Dari pakaian dan senjata yang disandang, bisa dipastikan kalau mereka dari kalangan rimba persilatan.
Dan kehadiran Ki Anjar dan Julak, membuat kedua
anak muda itu menghentikan makannya. Bahkan yang
pemuda segera bangkit berdiri, setelah membersihkan tangannya dari air di dalam
kendi tanah liat. Kemudian, kakinya melangkah tenang menghampiri. Sedangkan gadis yang tadi makan bersamanya, segera
membereskan bekas-bekas mereka.
"Kenapa kalian makan di sini?" Ki Anjir langsung
saja bertanya, begitu pemuda berwajah tampan berbaju rompi putih itu sudah berada dekat di depannya.
Pemuda itu menjura dengan membungkuk sedikit,
memberi salam penghormatan. Ki Anjir segera membalas dengan membungkukkan tubuhnya juga. Tampak
sebilah gagang pedang berbentuk kepala burung tersembul dari punggungnya, saat pemuda itu menjura
tadi. "Sebenarnya kami ingin makan di kedai.
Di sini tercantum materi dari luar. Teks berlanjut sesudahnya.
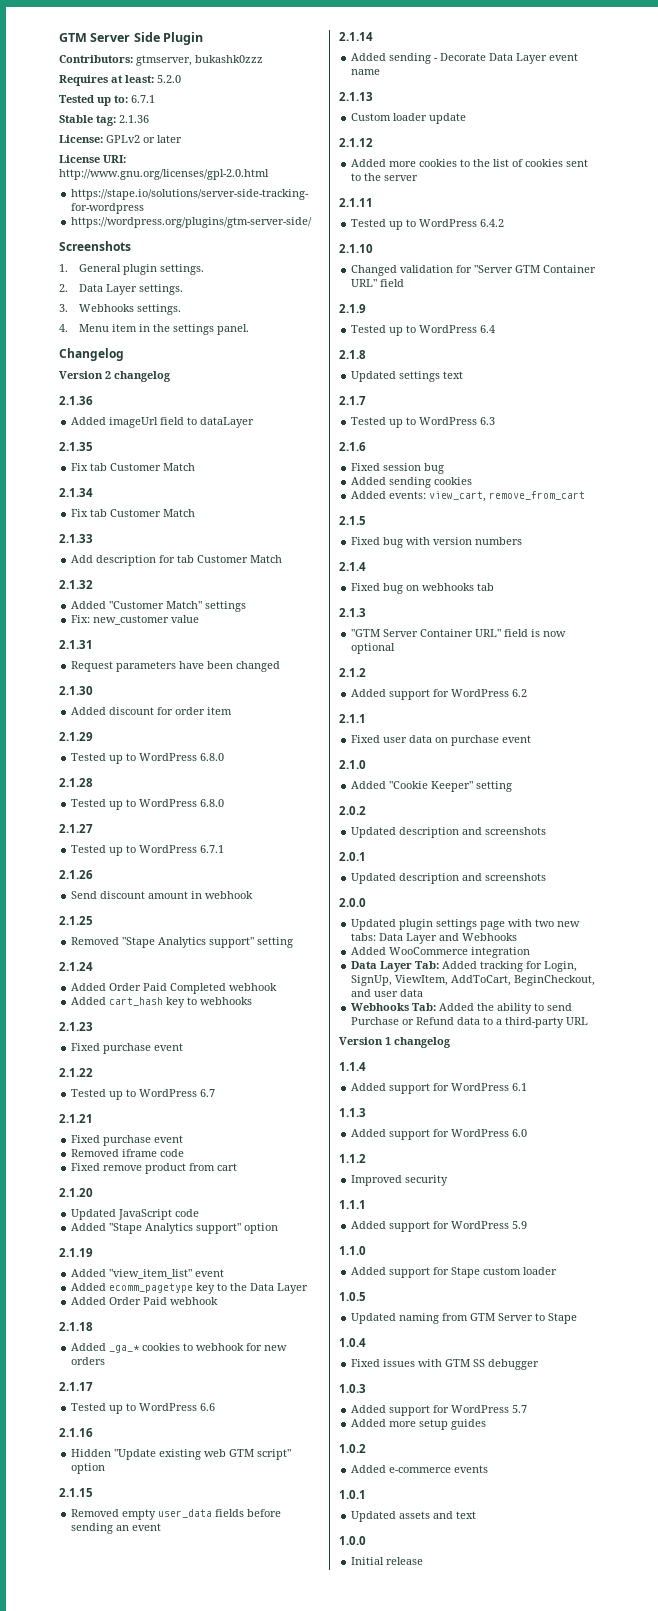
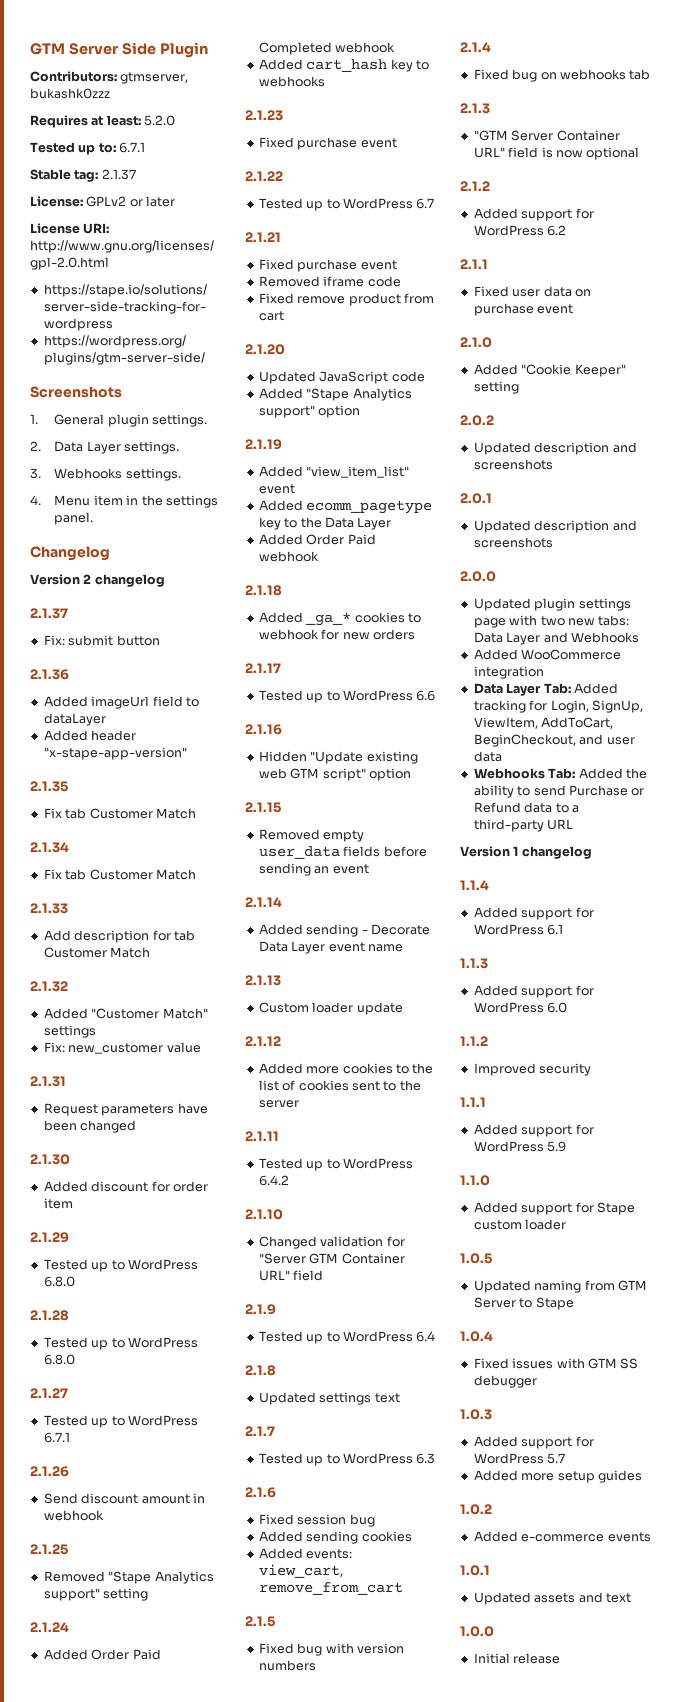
- Stable tag: 2.1.36
+ Stable tag: 2.1.37
  Version 2 changelog
+ 2.1.37
+ Fix: submit button
+ Added header "x-stape-app-version"

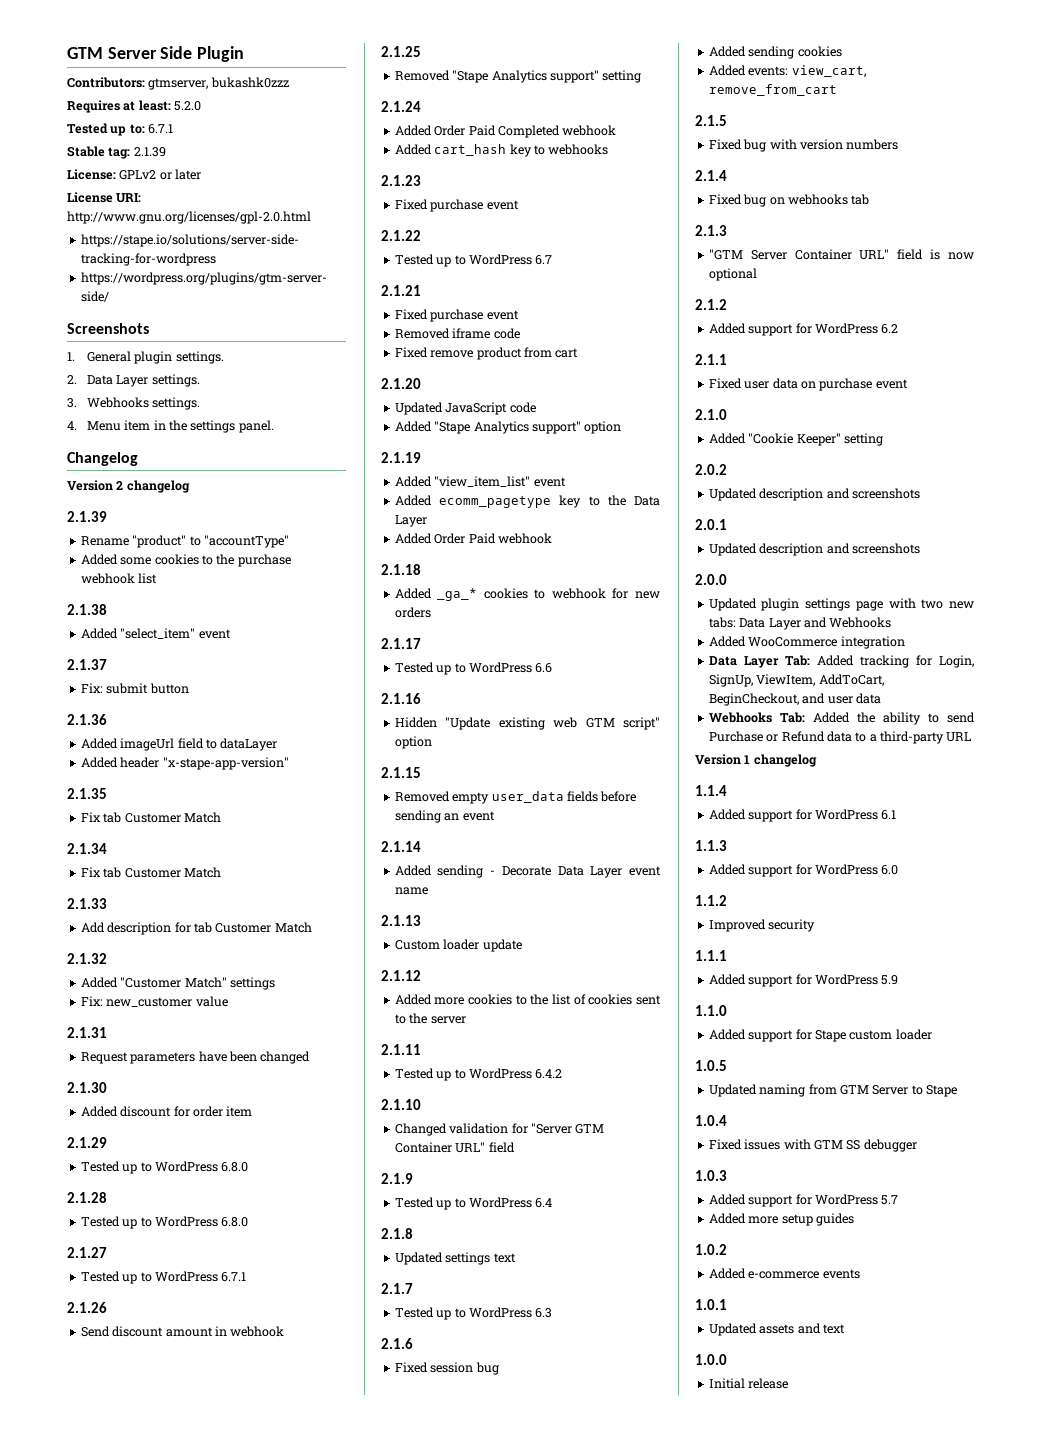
- Stable tag: 2.1.37
+ Stable tag: 2.1.39
  Version 2 changelog
+ 2.1.39
+ Rename "product" to "accountType"
+ Added some cookies to the purchase webhook list
+ 2.1.38
+ Added "select_item" event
Tapi, beberapa orang mencegat dan melarang kami masuk ke desa itu," sahut pemuda itu lembut, sambil menunjuk ke arah Desa Granggang yang
sudah terlihat "Dan makanan itu, dari mana kalian dapatkan?"
tanya Ki Anjir lagi.
"Pemilik kedai yang mengantarkannya, setelah aku
mengatakan hanya ingin singgah sebentar dan mencari kedai."
Ki Anjir mengangguk-anggukkan kepala sebentar.
"Kau bukan orang sini?" tanya orang tua itu lagi.
"Benar. Kami berdua pengembara yang kebetulan
saja lewat."
"Hm...."
"Ada apa, Ki?" tanya pemuda itu.
Ki Anjir tidak langsung menjawab. Dipandanginya
pemuda di depannya ini dari ujung kepala hingga
ujung kaki. Sementara, gadis yang bersama pemuda
itu sudah berdiri disebelah kanannya. Ki Anjir juga memandangi gadis berwajah
cantik berbaju biru muda
itu. Tampak di balik ikat pinggangnya terselip sebuah kipas yang terbuat dari
baja putih keperakan. Dan di punggungnya juga tersandang sebilah pedang bergagang kepala seekor naga berwarna hitam berkilatan.
"Siapa nama kalian...?" tanya Ki Anjir.
"Rangga. Dan ini adikku. Namanya, Pandan Wangi."
Kembali Ki Anjir mengangguk-anggukkan kepala.
Dia juga kemudian memperkenalkan diri, dan memperkenalkan Julak yang berada di sebelah kirinya. Sementara itu, tidak jauh di
dalam desa, terlihat beberapa anak muda terus mengamati mereka berempat. Dan
di antara anak-anak muda yang jumlahnya sekitar dua puluh orang itu, terlihat Ki
Adong bersama Ki Langkas.
Kedua orang itu seperti tengah berbincang-bincang.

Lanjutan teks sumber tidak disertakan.